Charlotte swallowed. “He didn’t ever say his name. But I think he wanted me to figure it out.”
Alex stared at her, then turned and locked the door behind him. “We’re not leaving this room,” he said, “until I understand everything.”
Charlotte stood there, rooted in place, the coat heavy on her shoulders, the air in the room colder than it should’ve been. Alex leaned back against the door, arms crossed. He didn’t raise his voice. He didn’t need to.
“Start talking,” he said. “All of it.”
Charlotte took a breath. “The first time I visited him was eight months after the sentencing. I didn’t tell anyone. Not Graham, not Chuck, and later on, not you.”
“Why?” Alex asked again, sharper now.
“Because I needed answers,” she said. “Not about the case. About me. About why I couldn’t sleep. Why I couldn’t look at Chuck without feeling like I was drowning. Ward… he looked at me like he knew. Like he’d already lived it.”
“That’s not a reason,” Alex said. “That’s an excuse.”
Charlotte nodded. “Maybe it was. I hated him, Alex. I still do. But I needed to look him in the eye and understand what kind of man could destroy people and still sit calmly behind a wall like it didn’t matter.”
“And instead,” Alex said, “it was different the next time and the times after that.”
“He wasn’t trying to manipulate me. He knew. One of the sessions I was interrogating him, he noted I was pregnant. I wasn’t showing. He had a way of seeing through me,” she said. “He was worried the stress of the case would hurt the baby. He asked me about Chuck. Ward was a gifted psychiatrist. He saidsomething was coming, and I’d need to decide whose side I was on.”
Alex’s mouth tightened. “Did he tell you about Rook?”
“No. But he talked about blood. About legacies. About consequences that skip generations.”
She looked up, voice softening. “And then he said something I didn’t understand at the time.”
“What?”
“He said, ‘When he comes to me, he won’t be my son. He’ll be the reckoning.’”
Alex’s breath caught in his chest. “That’s Elias,” he said. “They call him Rook.”
Charlotte nodded. “I realize that now.”
Alex paced, running a hand through his hair, his voice low. “You could’ve told me. I could’ve helped you carry that burden.”

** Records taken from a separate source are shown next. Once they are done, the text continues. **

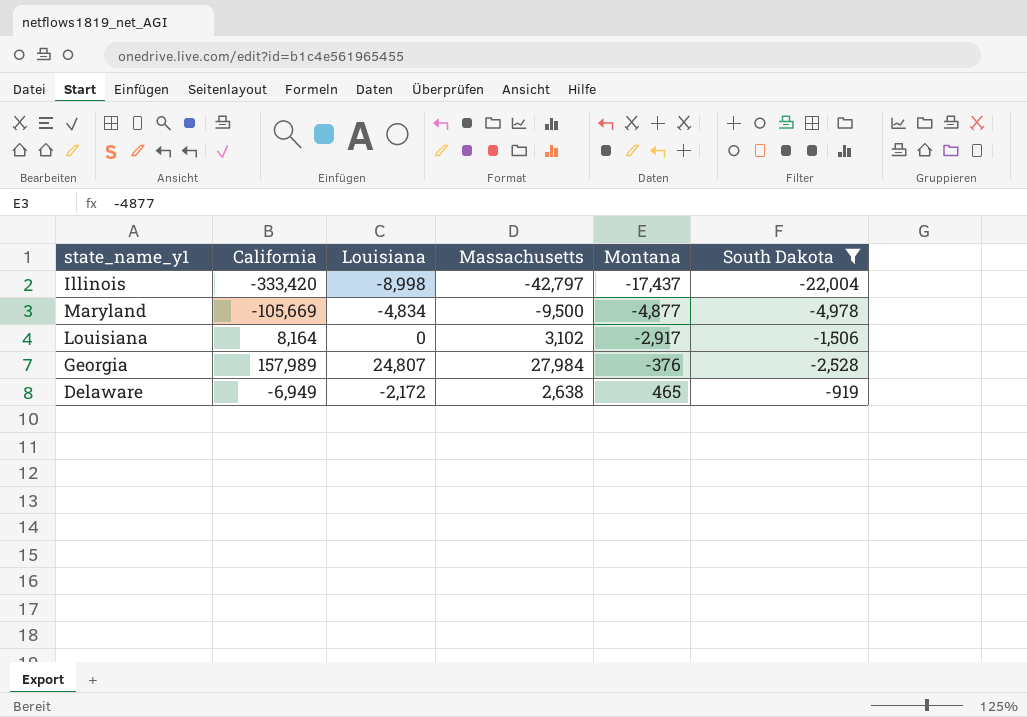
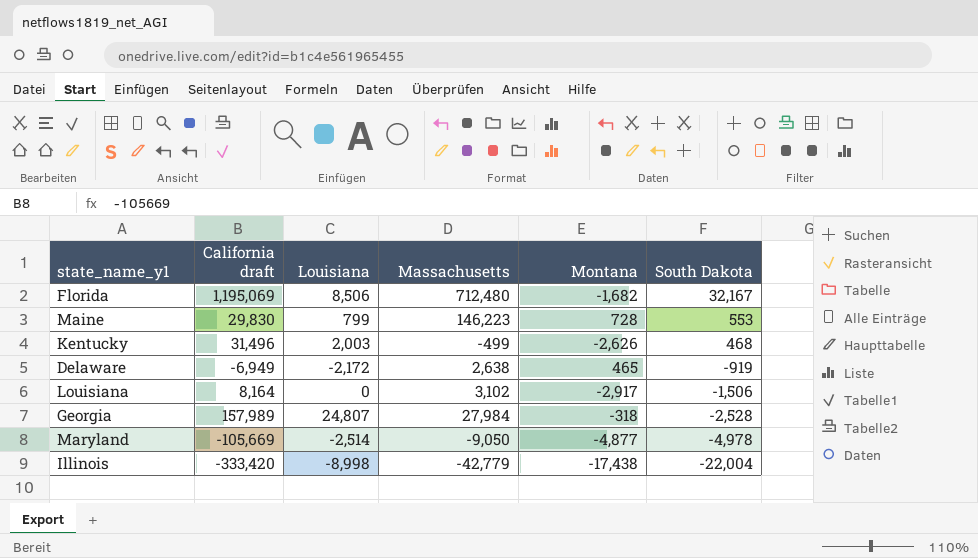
filter: South Dakota <= -919 -> none
row order: Montana ascending -> South Dakota descending
column name: California -> California draft
Georgia | Montana: -376 -> -318
Maryland | Louisiana: -4,834 -> -2,514
Maryland | Massachusetts: -9,500 -> -9,050
Illinois | Massachusetts: -42,797 -> -42,779
Illinois | Montana: -17,437 -> -17,438

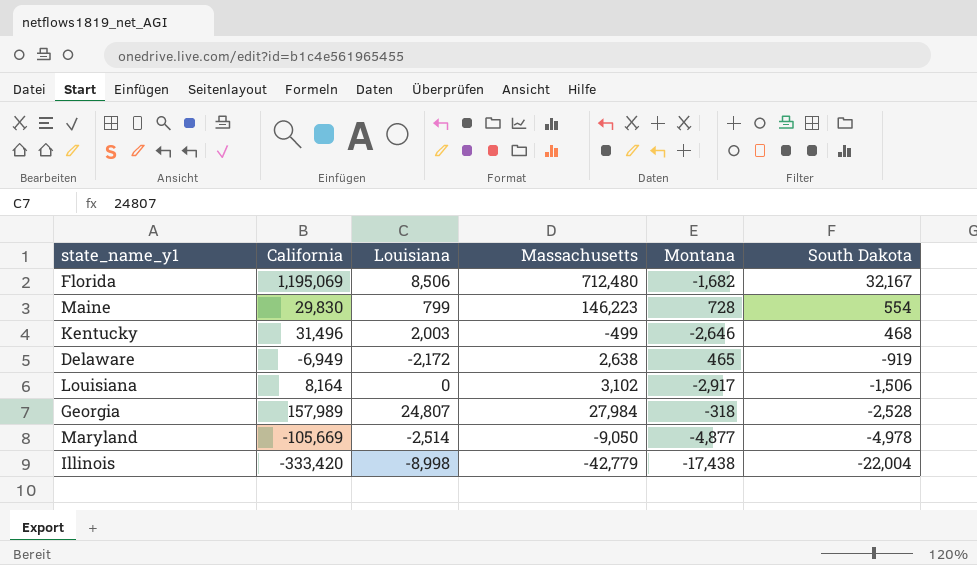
column name: California draft -> California
Maine | South Dakota: 553 -> 554
Kentucky | Montana: -2,626 -> -2,646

She stepped forward. “I didn’t want you to carry it. I didn’t want to let it infect my life. And by the time I realized what I’d stepped into, it was too late. We were already in it.”

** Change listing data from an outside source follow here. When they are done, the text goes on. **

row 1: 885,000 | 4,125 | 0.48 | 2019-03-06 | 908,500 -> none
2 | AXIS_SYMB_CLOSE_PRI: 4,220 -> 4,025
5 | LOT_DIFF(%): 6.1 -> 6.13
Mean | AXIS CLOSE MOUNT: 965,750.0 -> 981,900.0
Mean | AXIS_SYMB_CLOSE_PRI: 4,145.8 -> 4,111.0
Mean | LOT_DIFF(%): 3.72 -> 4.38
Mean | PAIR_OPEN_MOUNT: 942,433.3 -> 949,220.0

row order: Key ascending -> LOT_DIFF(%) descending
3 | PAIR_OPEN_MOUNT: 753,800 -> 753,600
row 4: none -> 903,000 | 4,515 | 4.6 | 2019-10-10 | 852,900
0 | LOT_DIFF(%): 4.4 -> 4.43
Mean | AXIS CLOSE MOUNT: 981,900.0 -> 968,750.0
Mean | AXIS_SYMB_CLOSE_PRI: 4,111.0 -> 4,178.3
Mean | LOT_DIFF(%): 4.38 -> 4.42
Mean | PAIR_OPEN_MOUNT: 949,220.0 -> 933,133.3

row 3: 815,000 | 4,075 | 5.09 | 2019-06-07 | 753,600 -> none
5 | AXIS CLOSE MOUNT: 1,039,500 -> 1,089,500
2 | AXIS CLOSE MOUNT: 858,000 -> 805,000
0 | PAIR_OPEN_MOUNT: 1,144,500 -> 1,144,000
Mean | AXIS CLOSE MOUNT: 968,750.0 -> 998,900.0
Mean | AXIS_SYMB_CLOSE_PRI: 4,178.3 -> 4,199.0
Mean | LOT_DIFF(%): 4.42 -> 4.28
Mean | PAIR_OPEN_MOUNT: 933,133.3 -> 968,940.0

Alex faced her. “So where does that leave us?”
Charlotte’s voice broke slightly. “That depends. Can you forgive me?”
Alex stared at her, all that weight between them. His voice was quiet. Worn.
“I don’t know yet,” he said. “But I’m not walking away from the case. Not until I know what Ward meant and what Elias is really here for.”
She nodded. “Then we find out together.”
The silence between them wasn’t peace, but it wasn’t distance either. It was the beginning of something harder. Truth.
Alex sat on the edge of the table, his elbows on his knees, head down. Charlotte stood a few feet away, arms crossed under his coat, watching him in the dim light, trying to read the tension in his posture.
“You said he was worried,” Alex finally said. “Ward. Worried about you?”
She nodded. “Yeah. He asked if I had someone steady. We had just started seeing each other. He asked if you were someone I could trust in the long run.”
Alex looked up, eyes narrowing. “What the hell does that mean?”